• _Required action_:
Word for word, restate the entries below and exclude every image.

Materials provided Start Marker

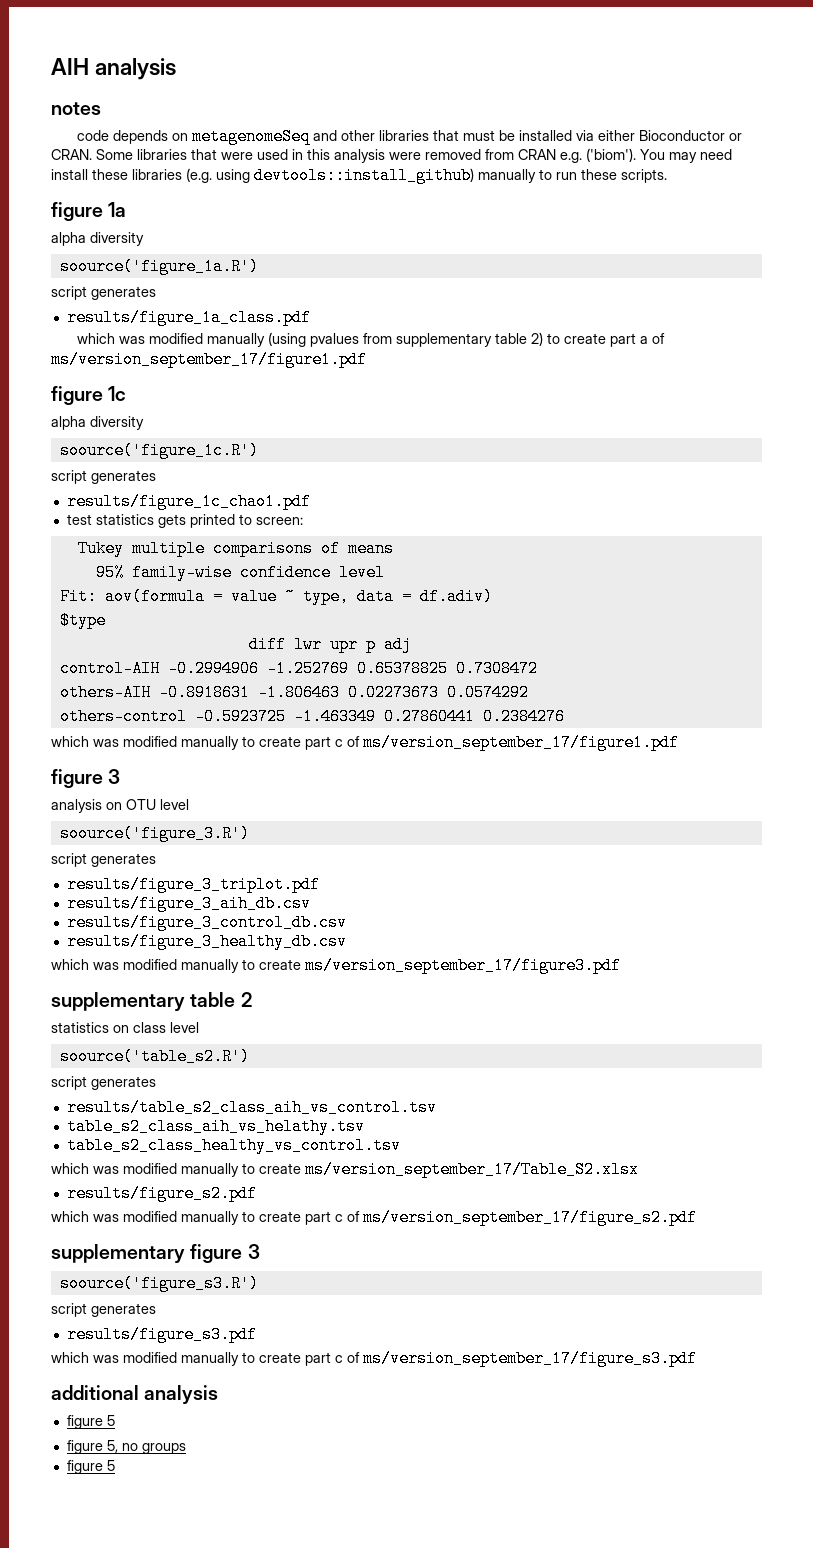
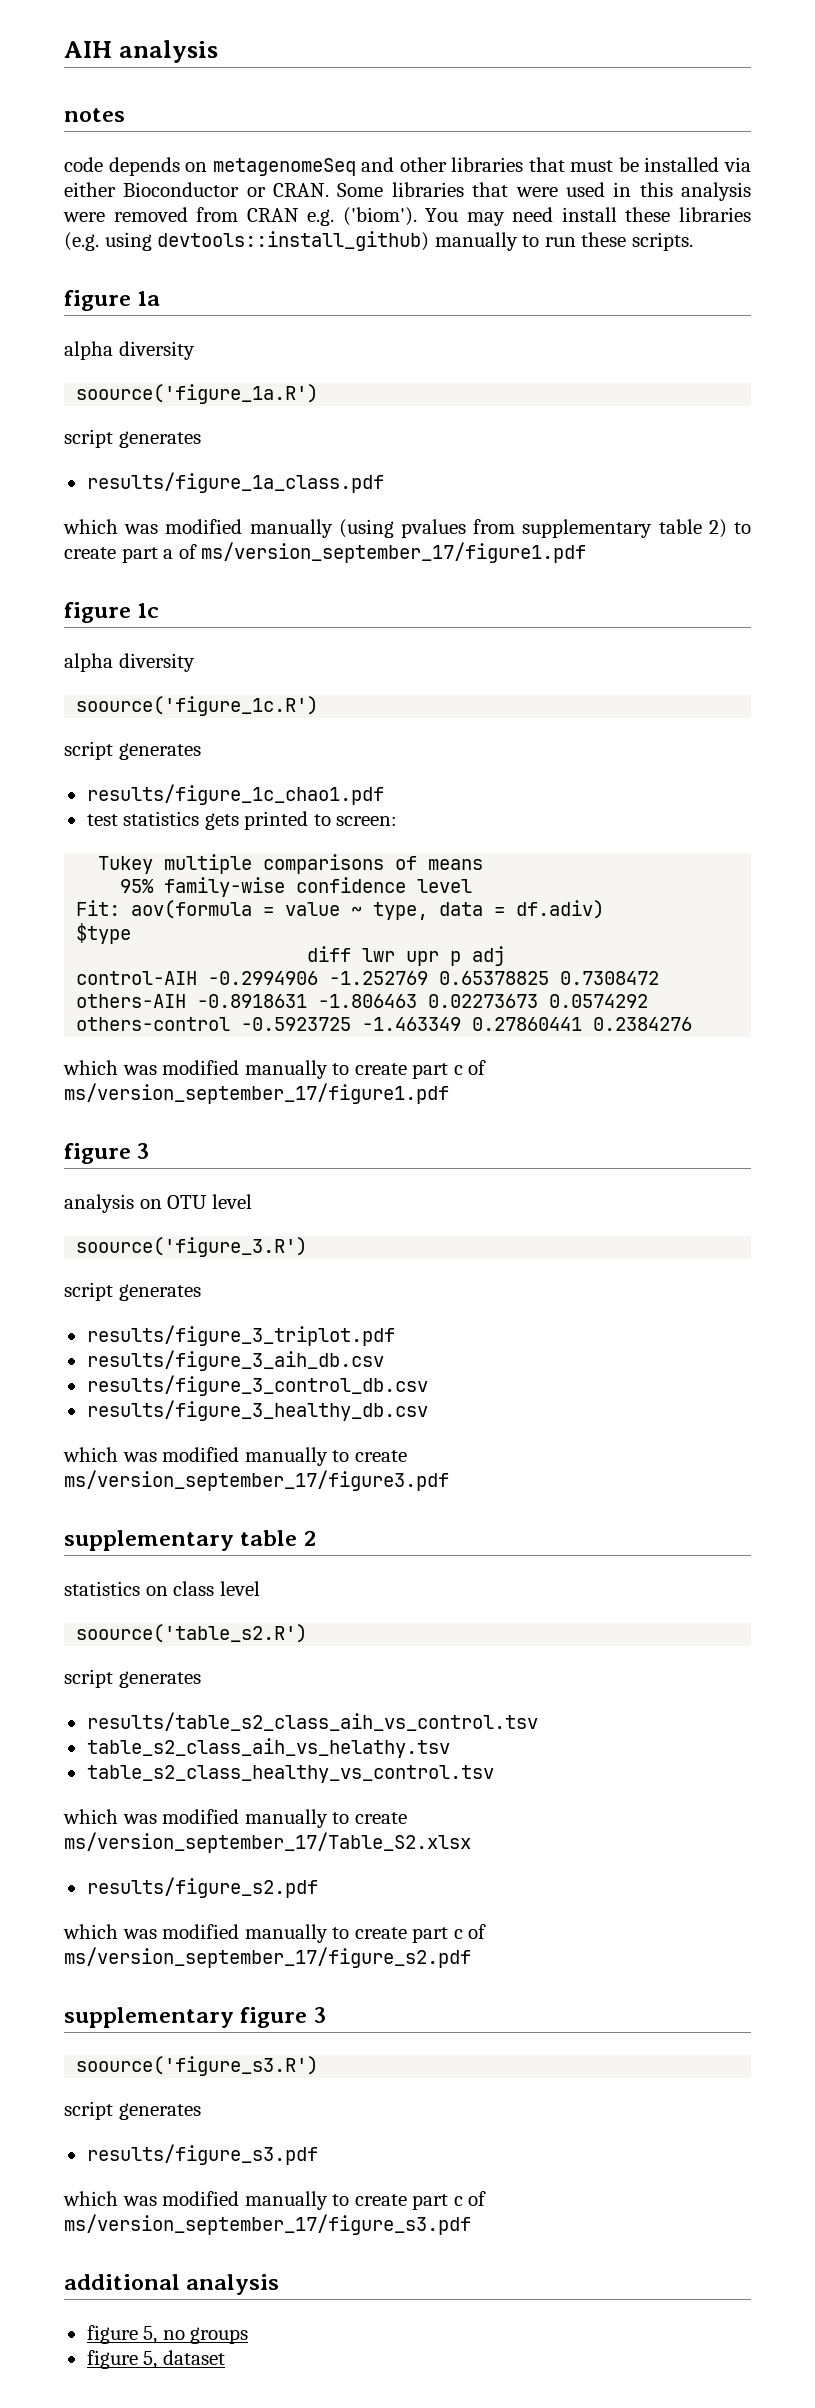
  additional analysis
- figure 5
  figure 5, no groups
- figure 5
+ figure 5, dataset

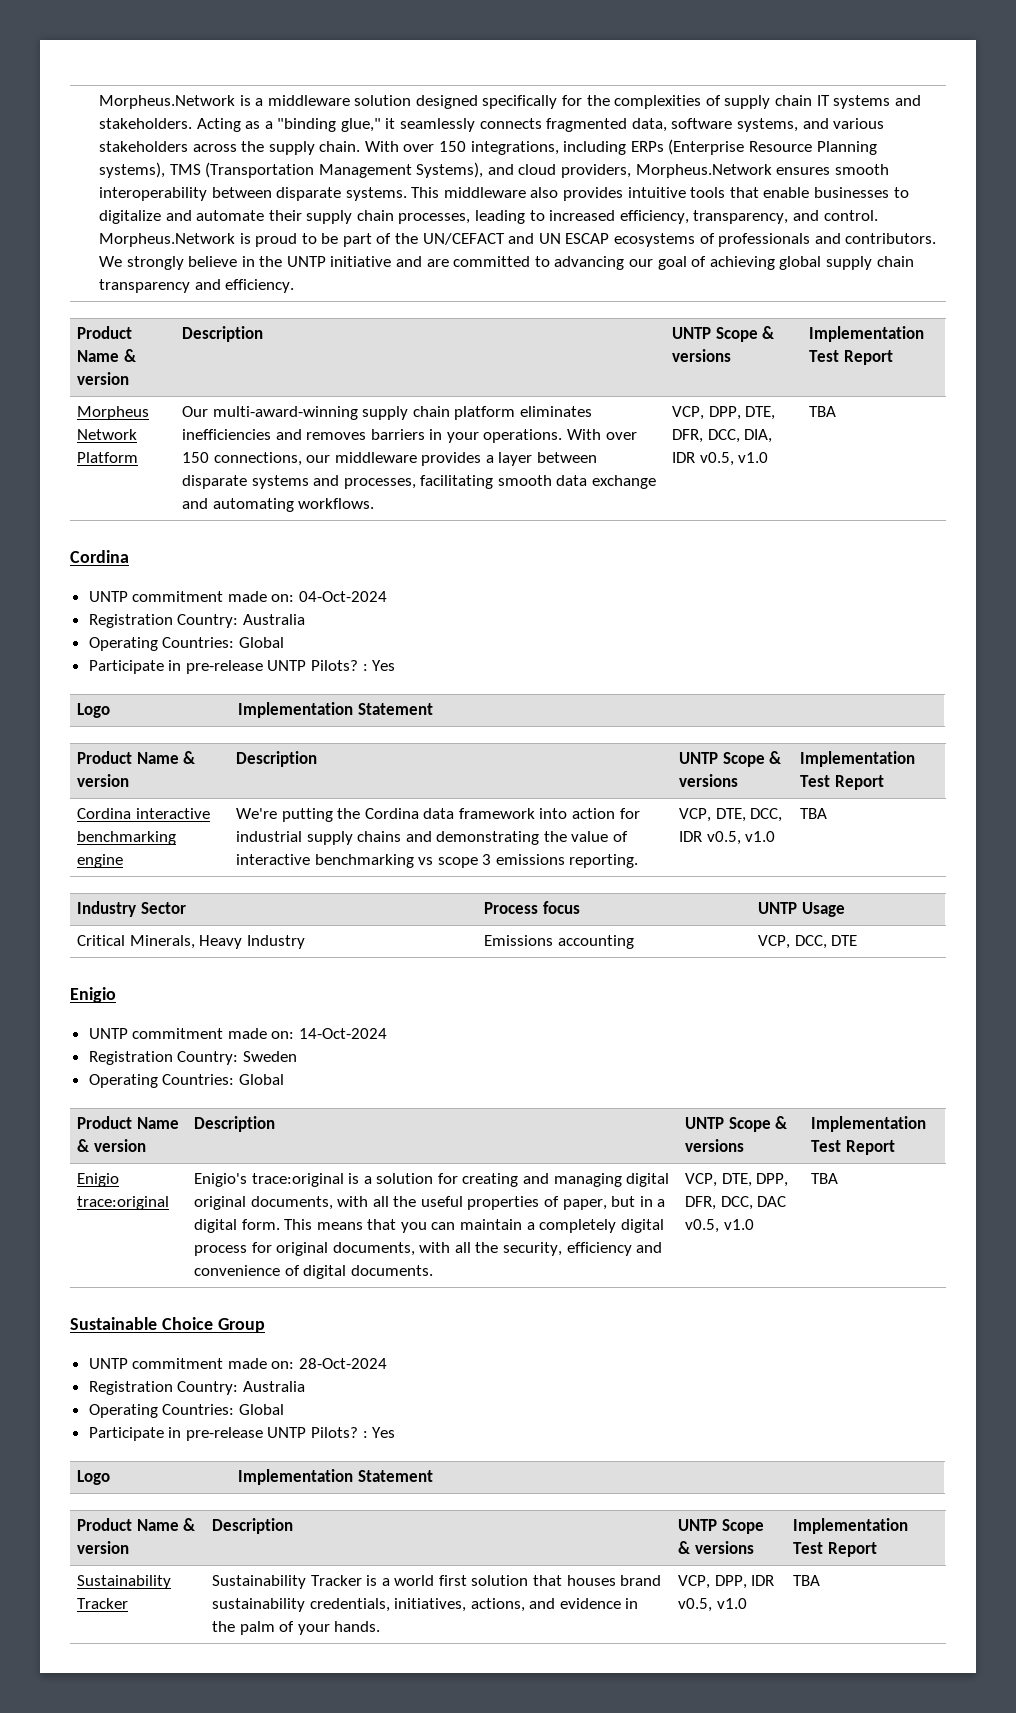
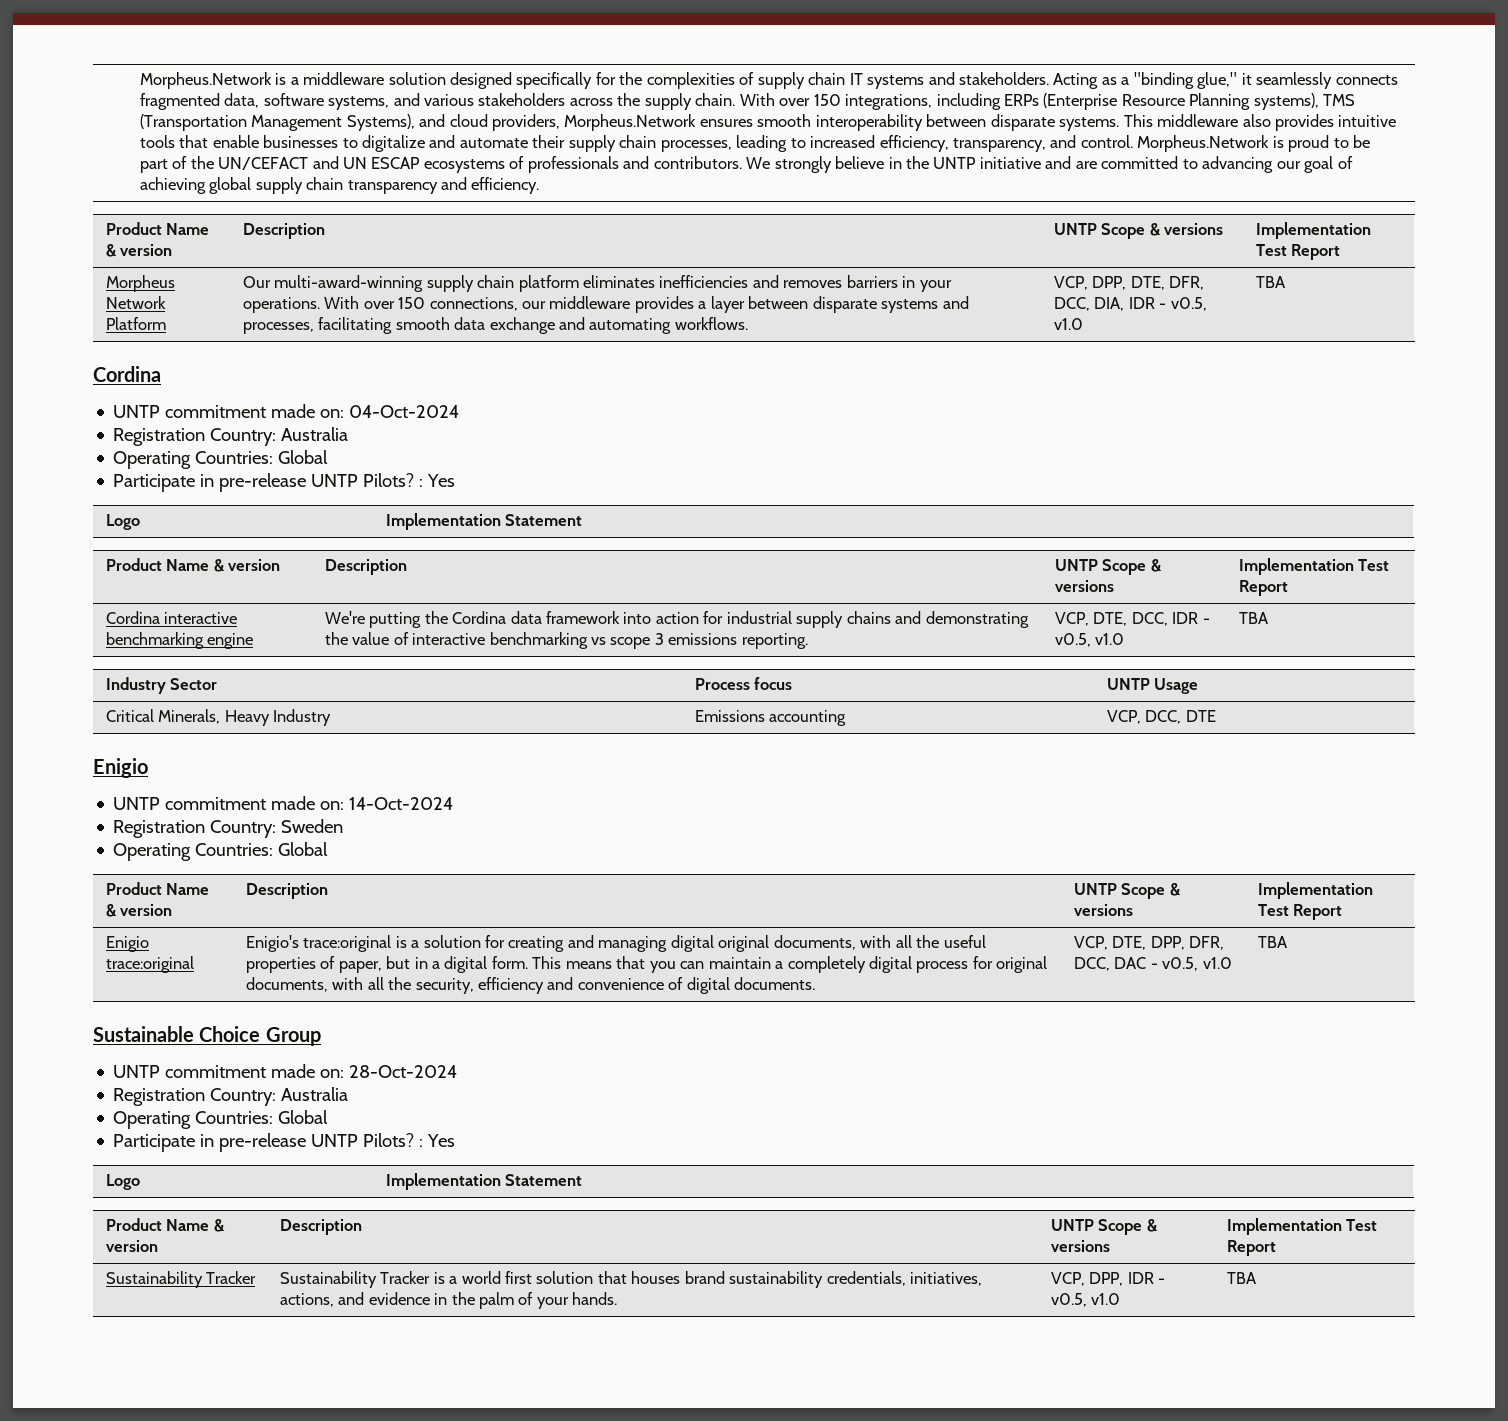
- VCP, DPP, DTE, DFR, DCC, DIA, IDR v0.5, v1.0
+ VCP, DPP, DTE, DFR, DCC, DIA, IDR - v0.5, v1.0
- Cordina interactive benchmarking engine | We're putting the Cordina data framework into action for industrial supply chains and demonstrating the value of interactive benchmarking vs scope 3 emissions reporting. | VCP, DTE, DCC, IDR v0.5, v1.0 | TBA
+ Cordina interactive benchmarking engine | We're putting the Cordina data framework into action for industrial supply chains and demonstrating the value of interactive benchmarking vs scope 3 emissions reporting. | VCP, DTE, DCC, IDR - v0.5, v1.0 | TBA
- VCP, DTE, DPP, DFR, DCC, DAC v0.5, v1.0
+ VCP, DTE, DPP, DFR, DCC, DAC - v0.5, v1.0
- Sustainability Tracker | Sustainability Tracker is a world first solution that houses brand sustainability credentials, initiatives, actions, and evidence in the palm of your hands. | VCP, DPP, IDR v0.5, v1.0 | TBA
+ Sustainability Tracker | Sustainability Tracker is a world first solution that houses brand sustainability credentials, initiatives, actions, and evidence in the palm of your hands. | VCP, DPP, IDR - v0.5, v1.0 | TBA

Materials provided End Marker

• _Task answer_:
  additional analysis
- figure 5
  figure 5, no groups
- figure 5
+ figure 5, dataset

- VCP, DPP, DTE, DFR, DCC, DIA, IDR v0.5, v1.0
+ VCP, DPP, DTE, DFR, DCC, DIA, IDR - v0.5, v1.0
- Cordina interactive benchmarking engine | We're putting the Cordina data framework into action for industrial supply chains and demonstrating the value of interactive benchmarking vs scope 3 emissions reporting. | VCP, DTE, DCC, IDR v0.5, v1.0 | TBA
+ Cordina interactive benchmarking engine | We're putting the Cordina data framework into action for industrial supply chains and demonstrating the value of interactive benchmarking vs scope 3 emissions reporting. | VCP, DTE, DCC, IDR - v0.5, v1.0 | TBA
- VCP, DTE, DPP, DFR, DCC, DAC v0.5, v1.0
+ VCP, DTE, DPP, DFR, DCC, DAC - v0.5, v1.0
- Sustainability Tracker | Sustainability Tracker is a world first solution that houses brand sustainability credentials, initiatives, actions, and evidence in the palm of your hands. | VCP, DPP, IDR v0.5, v1.0 | TBA
+ Sustainability Tracker | Sustainability Tracker is a world first solution that houses brand sustainability credentials, initiatives, actions, and evidence in the palm of your hands. | VCP, DPP, IDR - v0.5, v1.0 | TBA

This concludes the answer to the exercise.